Marina, thanks for sharing. 
But parents are not the same as a friend, especcialy after I realized that they are the only ones who can be trusted 100%
If say we resell the house and make for ex. 100K profit on it, my dad suggested the following :
400 000$ original price
100 000$ my down payment
300 000$ mortgage

When selling say in 5 years for 500K, I would get my original 100K + 50K of the profit the house made and parents get 50K for their retirement. Sounds fair to me.


----------



## marina628 (Dec 14, 2010)

Parents are not same as friends I agree ,I bought my Dad a 2010 Ford Escape a few months ago so have no problem giving to my parents.Just wanted to share the option.You may also want to consider what is fair if house goes down in value before you enter in this contract .


----------



## Plugging Along (Jan 3, 2011)

envision29 said:


> Marina, thanks for sharing.
> But parents are not the same as a friend, especcialy after I realized that they are the only ones who can be trusted 100%
> If say we resell the house and make for ex. 100K profit on it, my dad suggested the following :
> 400 000$ original price
> ...


I totally agree from the point of parents are not friends. 

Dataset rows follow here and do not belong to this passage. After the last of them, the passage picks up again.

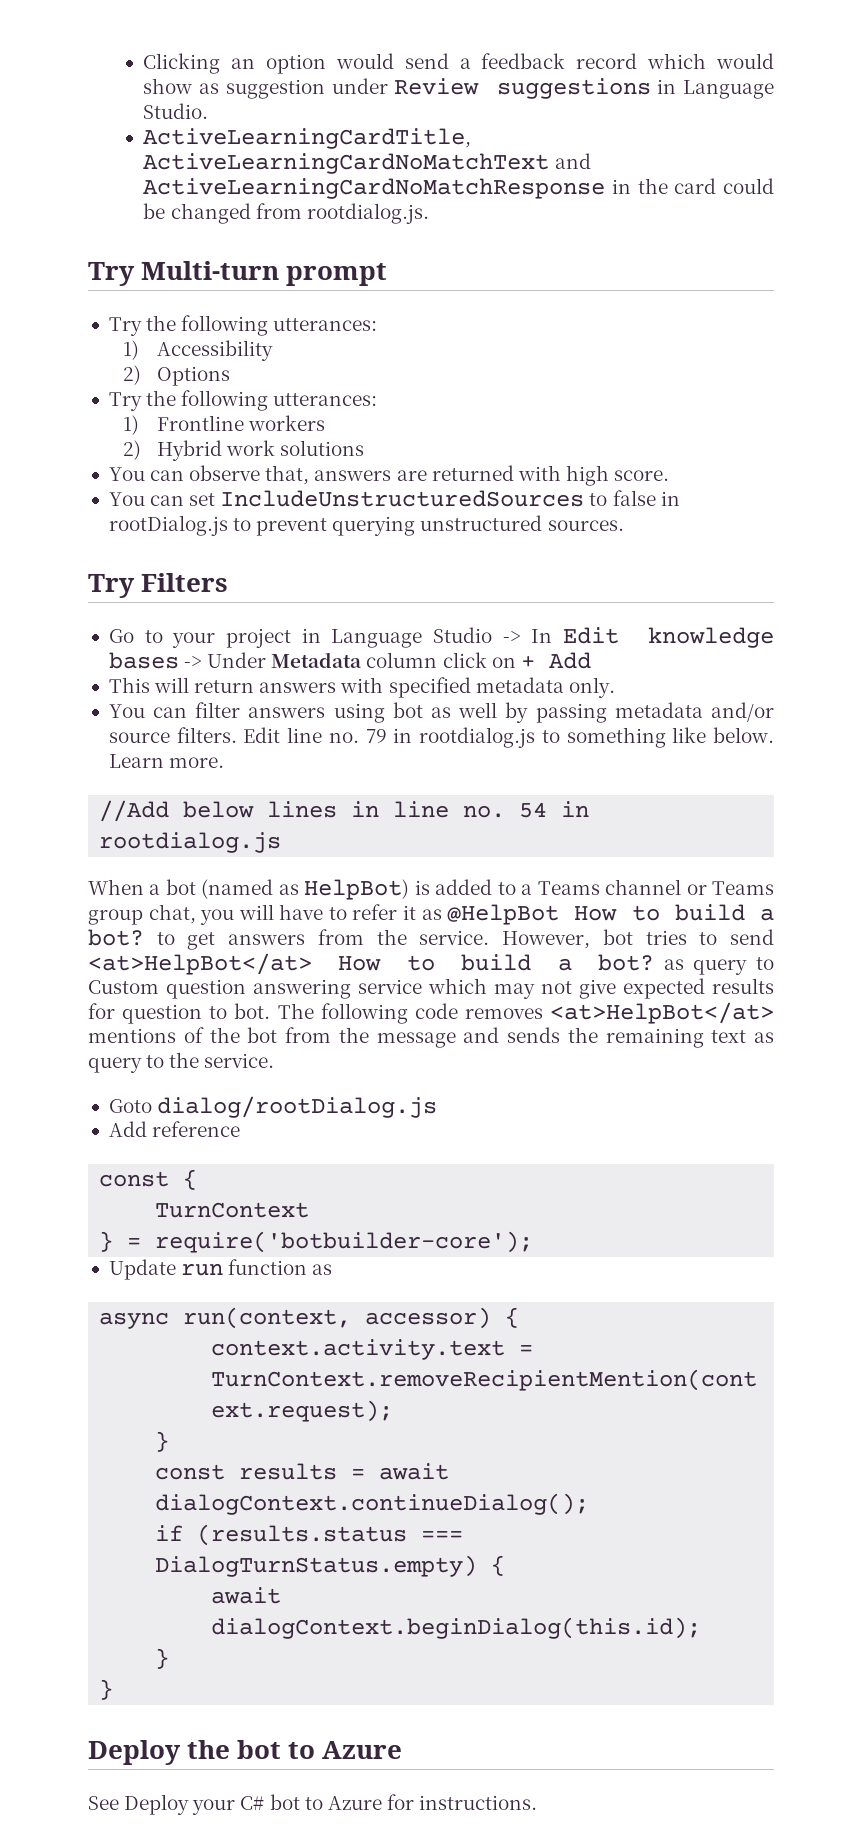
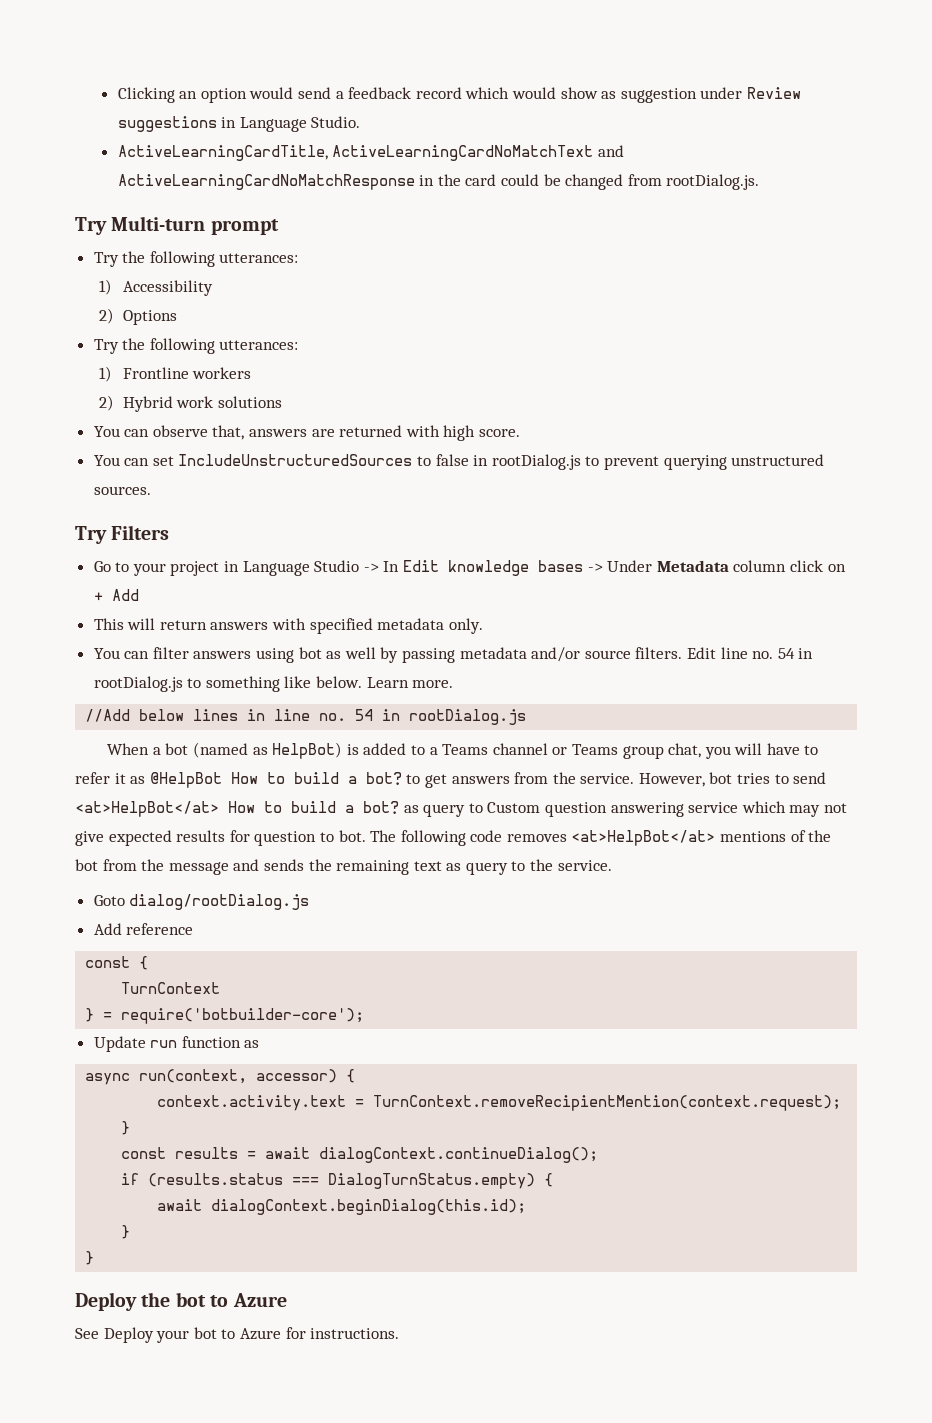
[306,203,429,224] rootdialog.js. -> [666,174,760,190] rootDialog.js.
[365,727,536,748] 79 in rootdialog.js -> [777,648,814,659] [93,676,183,692] 54 in rootDialog.js
[99,832,282,853] rootdialog.js -> [409,709,527,725] rootDialog.js
[240,1796,265,1810] C# -> (190, 1336) none

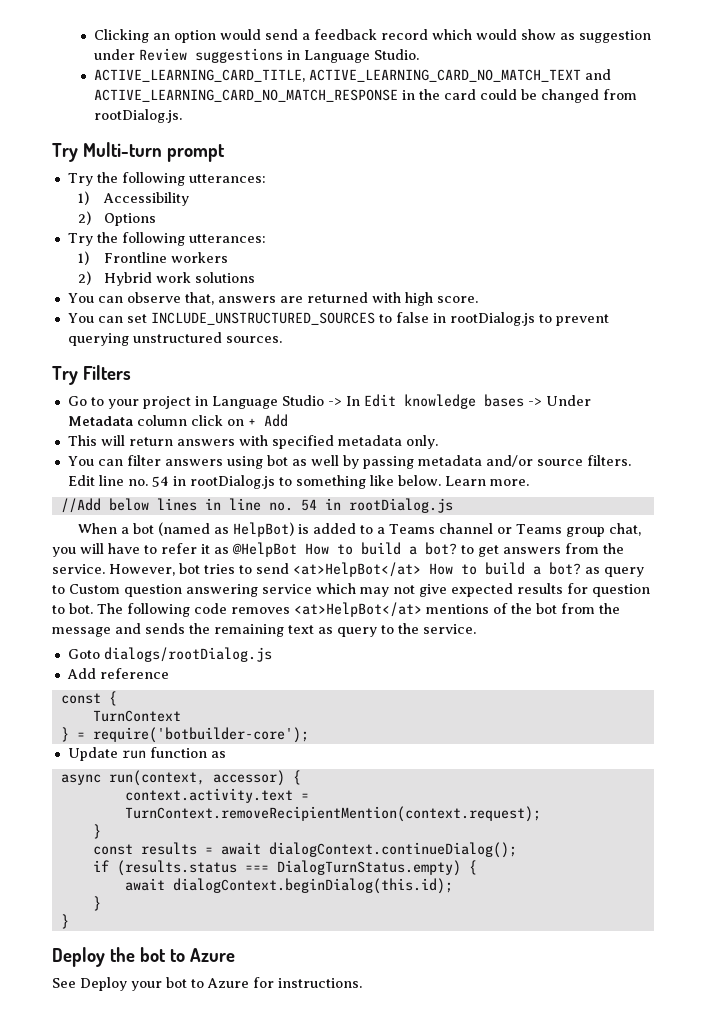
[117,145,624,161] [117,174,415,190] ActiveLearningCardTitle, ActiveLearningCardNoMatchText and ActiveLearningCardNoMatchResponse -> [94,69,612,82] [94,89,399,102] ACTIVE_LEARNING_CARD_TITLE, ACTIVE_LEARNING_CARD_NO_MATCH_TEXT and ACTIVE_LEARNING_CARD_NO_MATCH_RESPONSE
[178,454,413,466] IncludeUnstructuredSources -> [150,312,375,325] INCLUDE_UNSTRUCTURED_SOURCES
[129,894,310,910] dialog/rootDialog.js -> [103,647,272,662] dialogs/rootDialog.js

However in terms if this deal would be fair if you were looking at just the merits of the deal (relationships aside), it isn't.

You are putting a larger amount because you paying for 1/2 the mortgage, plus the only part of the downpayment. Though you get the down payment back before the profits are split, you are not getting any additional 'return' for your intial down payment. In my mind, from a strictly investment and fairness standpoint, you should actually be getting more from the $100K profit than 50%.

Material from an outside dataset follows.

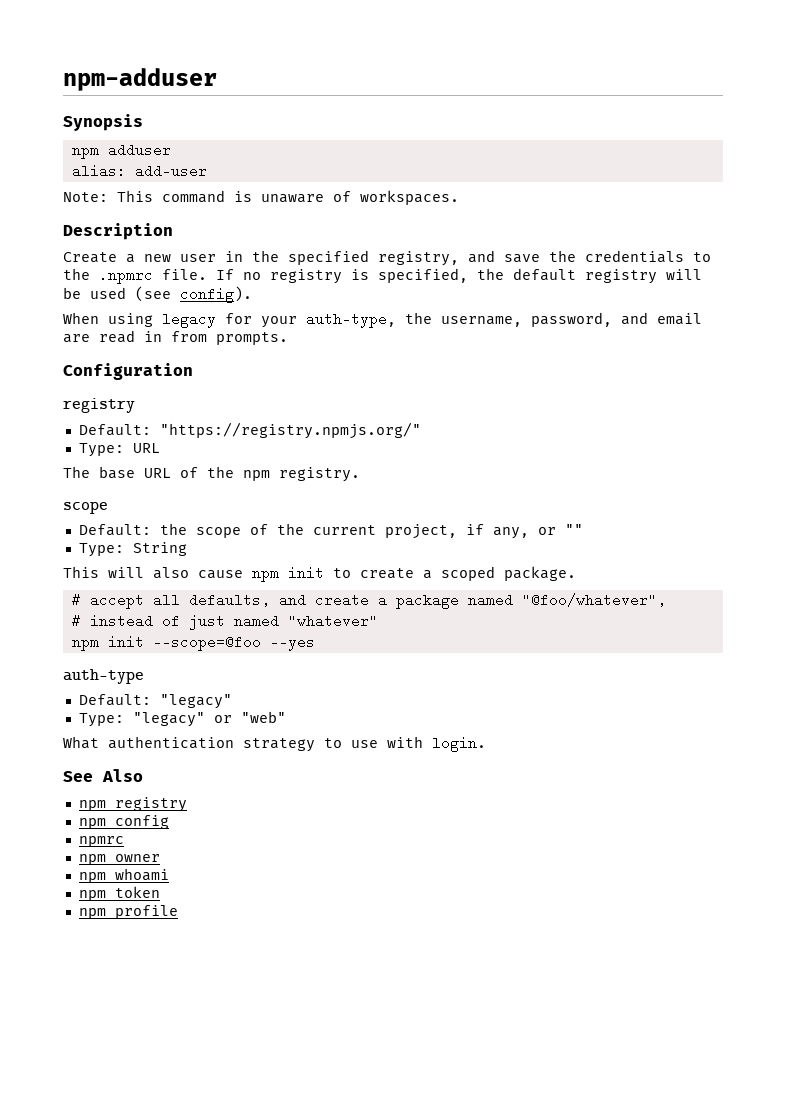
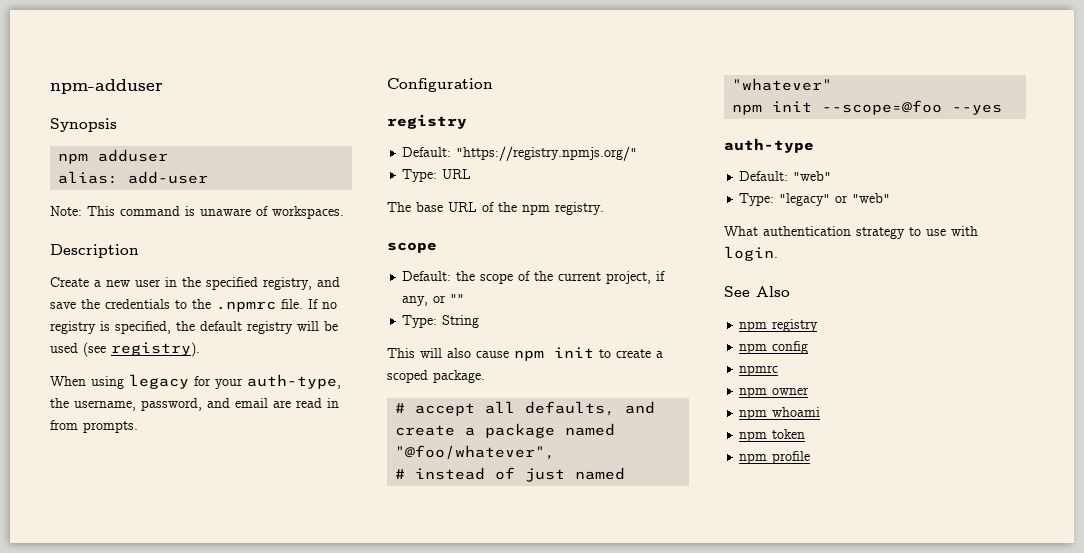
[180,286,252,303] config). -> [111,342,200,357] registry).
[159,694,232,709] "legacy" -> [793,171,832,181] "web"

However, if you don't mind subsidizing your parents, that's totally cool.


----------



## sprocket1200 (Aug 21, 2009)

marina628 said:


> Parents are not same as friends I agree ,I bought my Dad a 2010 Ford Escape a few months ago so have no problem giving to my parents.Just wanted to share the option.You may also want to consider what is fair if house goes down in value before you enter in this contract .

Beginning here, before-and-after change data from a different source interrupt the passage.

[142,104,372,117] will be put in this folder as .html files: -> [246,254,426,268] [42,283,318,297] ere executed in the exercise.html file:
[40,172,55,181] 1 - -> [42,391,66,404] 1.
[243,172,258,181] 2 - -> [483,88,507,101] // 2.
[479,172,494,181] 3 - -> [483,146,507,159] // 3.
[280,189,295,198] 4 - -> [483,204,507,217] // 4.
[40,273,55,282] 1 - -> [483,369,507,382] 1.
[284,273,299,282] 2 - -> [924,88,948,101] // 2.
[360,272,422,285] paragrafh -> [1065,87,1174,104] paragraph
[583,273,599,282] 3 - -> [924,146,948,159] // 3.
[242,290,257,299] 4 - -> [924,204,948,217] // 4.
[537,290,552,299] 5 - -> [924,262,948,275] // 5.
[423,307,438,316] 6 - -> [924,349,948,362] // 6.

you did what? clearly you are a millionaire! congratulations...!

i will NEVER be able to afford a new vehicle...


----------



## kcowan (Jul 1, 2010)

marina628 said:


> You may also want to consider what is fair if house goes down in value before you enter in this contract .


Yes! If the selling price in 5 years is $350 and they are willing to put up their $25k of the loss, then the deal is fair.

Otherwise you can consider this deal just like renting out a room to them because you are taking all the risk. And as the Plugging said, in your example, the gain is 25%, so you take $125k, and split the remain $75k. This would be a more than fair gift to your parents.

Also what happens when you need the money to buy your own place, and your parents do not want to sell?


----------



## marina628 (Dec 14, 2010)

I appreciate the OP loving his parents and they probably can live together cheaper than apart.I am all for extended family living arrangements but you must have a clear set of 'WHAT IF' rules before you get into this.Maybe consider a three year arrangement as it seems that is the point that people tend to refinance etc.Also you may find a life partner and this new person and your parents may not like each other enough to live together.
You should also buy the house you can afford yourself in case of illness ,change in ability to work for your parents or yourself.
My friends bought a house with their son a couple years ago ,he got married last august and bailed on his responsibility ,it was a 10 acre lot and the parents are not able to keep it up so they are selling it and will be facing a $34,000 mortgage penalty as they are going back to renting.


----------



## twowheeled (Jan 15, 2011)

Pigzfly said:


> The OP didn't use any masculine pronouns.


funny how we all automatically assume the male gender when it comes to these things.


----------



## Cal (Jun 17, 2009)

I would pay back all of the RRSP money...might as well use some compunding interest, you have to pay it back anyways.

And read up on the markets/equities...it is great that you made some money on your condo...but this is a great opportunity to get a little more diversified.

And yes, IMO...wait a bit on the housing market.


----------



## realist (Apr 8, 2011)

Im not clear on how much you are looking at the house as an investment vs. a place to live. 

In the Toronto market I have been reading that many people feel that the "pre-construction" prices for condos are not nearly as good as they would have been around the time you bought your last property. Something to think about when buying other pre-construction property is how much of a down payment you are putting down vs. what you expect the property to be worth when you take possession.


----------